== Segment start ==

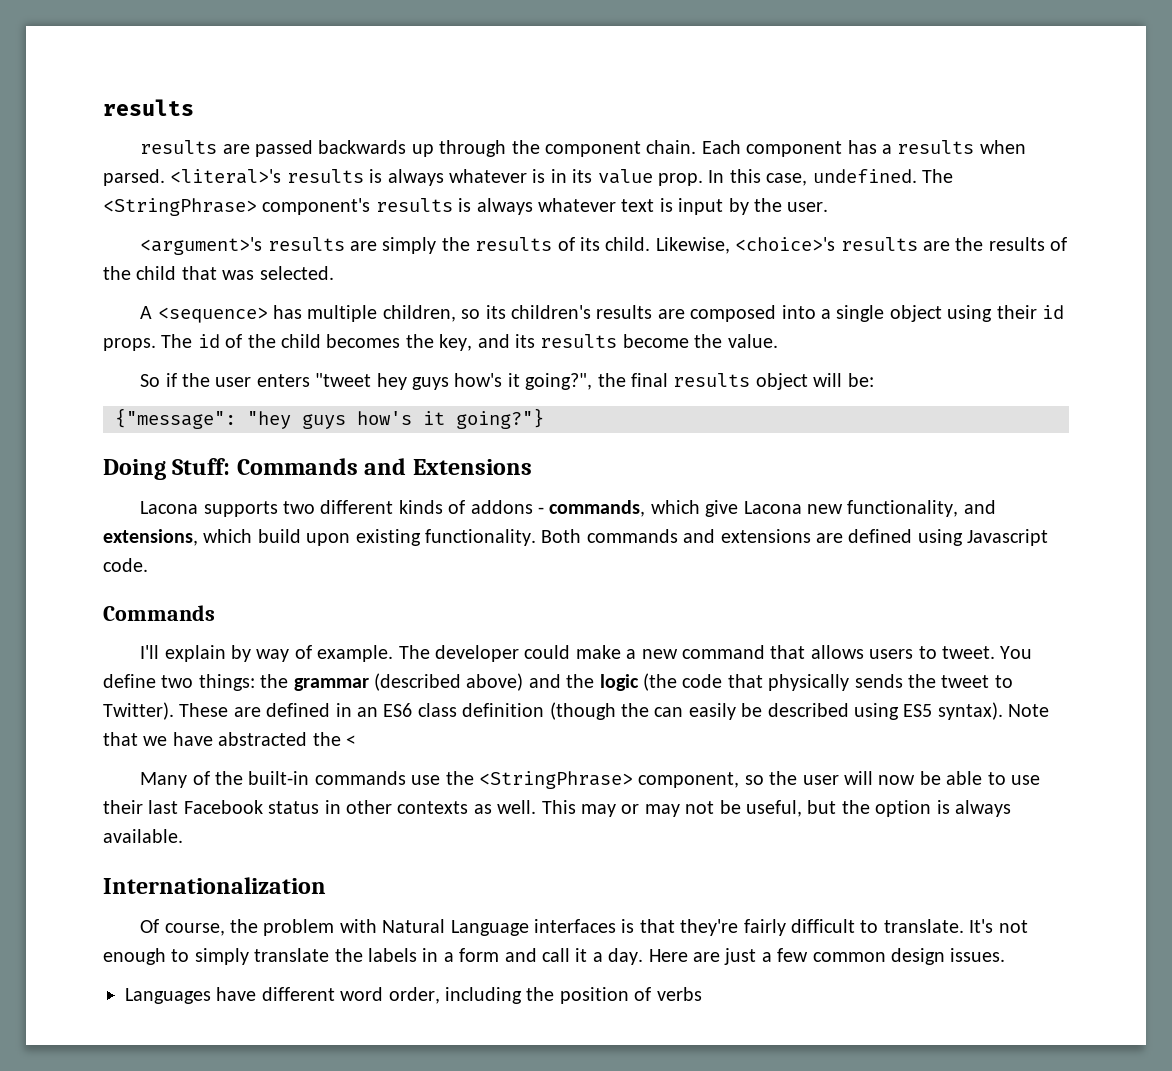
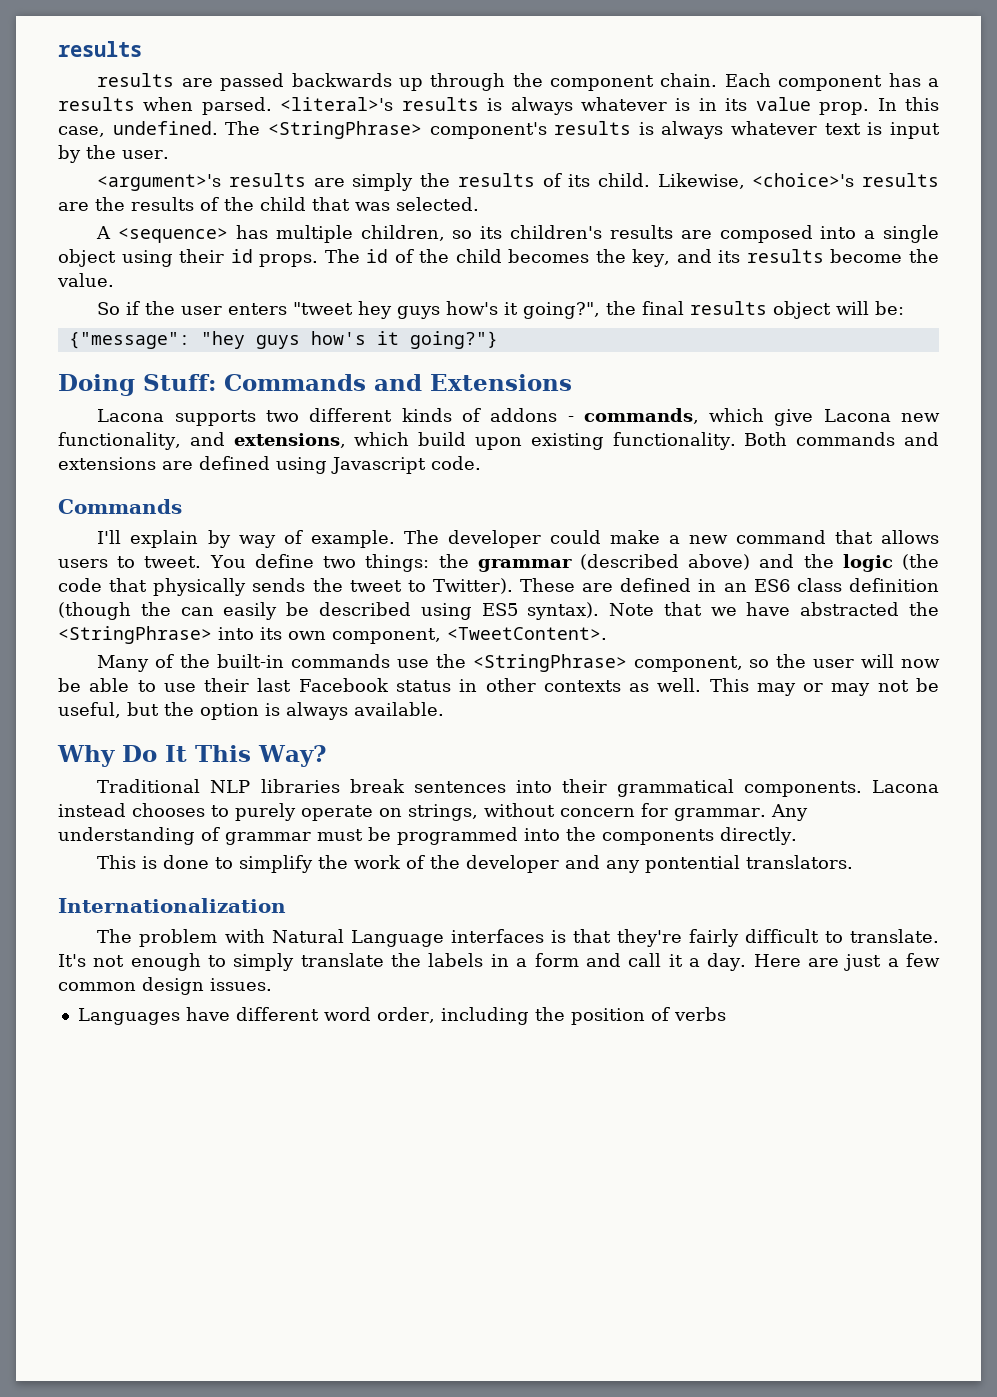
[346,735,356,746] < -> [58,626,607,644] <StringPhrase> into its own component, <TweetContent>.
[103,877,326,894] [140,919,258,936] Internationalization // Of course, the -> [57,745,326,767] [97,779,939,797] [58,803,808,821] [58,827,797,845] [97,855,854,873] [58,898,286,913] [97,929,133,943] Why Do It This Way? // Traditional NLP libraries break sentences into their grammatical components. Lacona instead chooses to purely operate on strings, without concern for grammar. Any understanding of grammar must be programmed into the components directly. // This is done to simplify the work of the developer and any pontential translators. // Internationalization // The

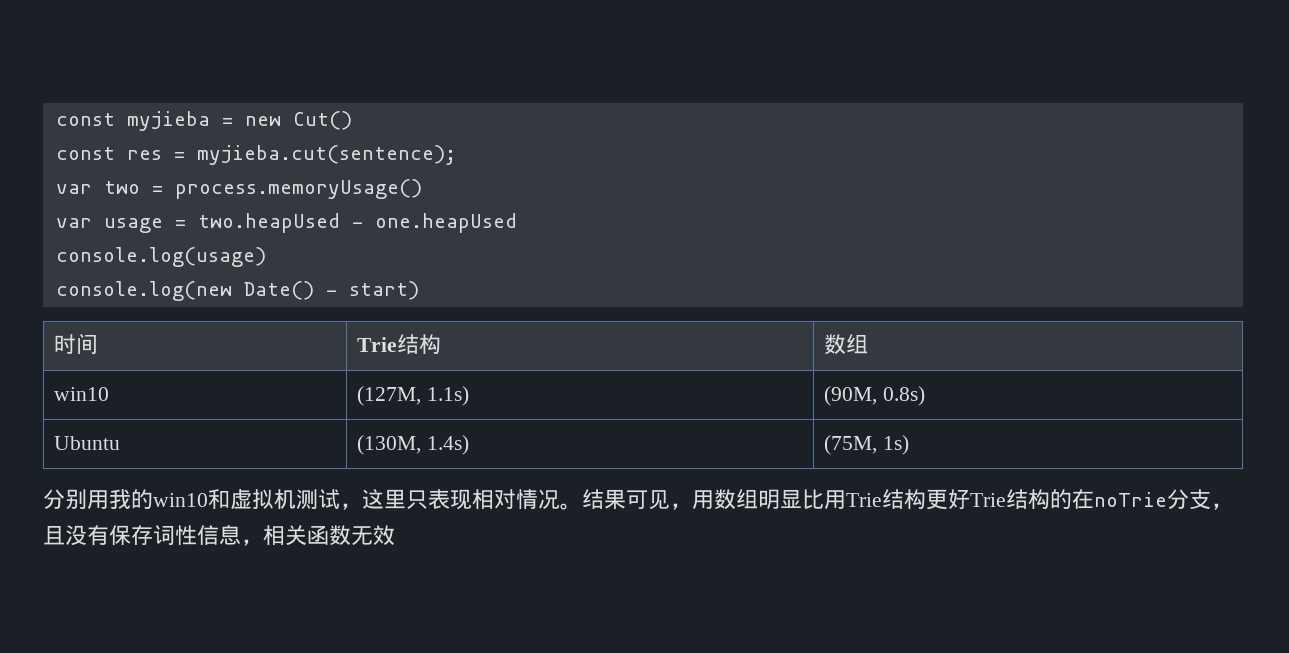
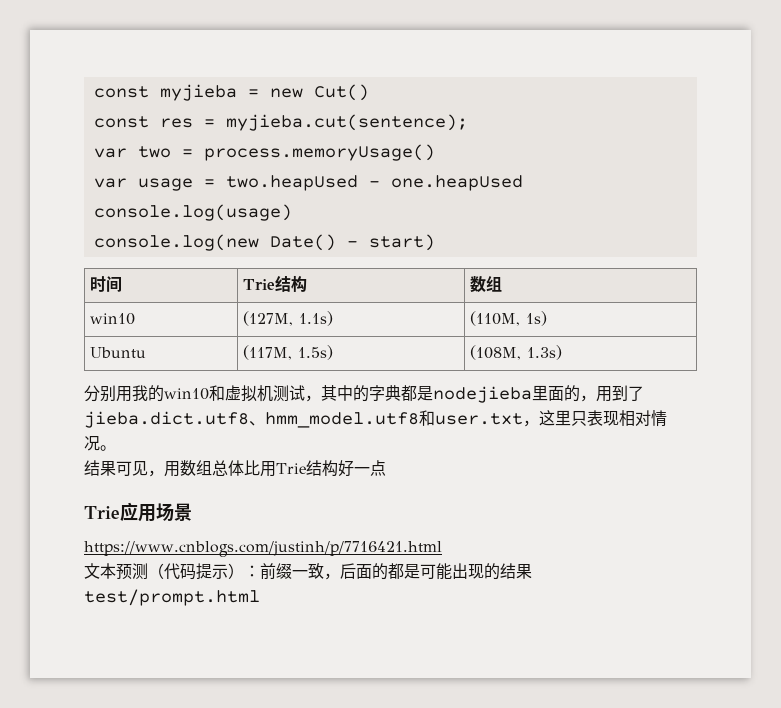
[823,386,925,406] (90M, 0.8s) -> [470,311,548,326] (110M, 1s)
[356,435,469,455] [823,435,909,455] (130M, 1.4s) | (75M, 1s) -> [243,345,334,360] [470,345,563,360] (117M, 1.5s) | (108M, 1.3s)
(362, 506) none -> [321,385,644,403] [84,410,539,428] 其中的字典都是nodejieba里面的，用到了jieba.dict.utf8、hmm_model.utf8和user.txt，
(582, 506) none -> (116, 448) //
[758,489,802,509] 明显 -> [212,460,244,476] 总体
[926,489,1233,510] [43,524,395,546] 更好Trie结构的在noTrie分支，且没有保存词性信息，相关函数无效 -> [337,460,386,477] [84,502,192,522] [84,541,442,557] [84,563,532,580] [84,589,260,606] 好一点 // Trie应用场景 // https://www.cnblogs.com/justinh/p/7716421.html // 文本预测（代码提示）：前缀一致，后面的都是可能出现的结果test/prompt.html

== Segment end ==

**INSTRUCTIONS FOR THE TASK:**
Give back the material above exactly as it appears, minus the pictures.

**ANSWER FOR THIS EXERCISE:**
[346,735,356,746] < -> [58,626,607,644] <StringPhrase> into its own component, <TweetContent>.
[103,877,326,894] [140,919,258,936] Internationalization // Of course, the -> [57,745,326,767] [97,779,939,797] [58,803,808,821] [58,827,797,845] [97,855,854,873] [58,898,286,913] [97,929,133,943] Why Do It This Way? // Traditional NLP libraries break sentences into their grammatical components. Lacona instead chooses to purely operate on strings, without concern for grammar. Any understanding of grammar must be programmed into the components directly. // This is done to simplify the work of the developer and any pontential translators. // Internationalization // The

[823,386,925,406] (90M, 0.8s) -> [470,311,548,326] (110M, 1s)
[356,435,469,455] [823,435,909,455] (130M, 1.4s) | (75M, 1s) -> [243,345,334,360] [470,345,563,360] (117M, 1.5s) | (108M, 1.3s)
(362, 506) none -> [321,385,644,403] [84,410,539,428] 其中的字典都是nodejieba里面的，用到了jieba.dict.utf8、hmm_model.utf8和user.txt，
(582, 506) none -> (116, 448) //
[758,489,802,509] 明显 -> [212,460,244,476] 总体
[926,489,1233,510] [43,524,395,546] 更好Trie结构的在noTrie分支，且没有保存词性信息，相关函数无效 -> [337,460,386,477] [84,502,192,522] [84,541,442,557] [84,563,532,580] [84,589,260,606] 好一点 // Trie应用场景 // https://www.cnblogs.com/justinh/p/7716421.html // 文本预测（代码提示）：前缀一致，后面的都是可能出现的结果test/prompt.html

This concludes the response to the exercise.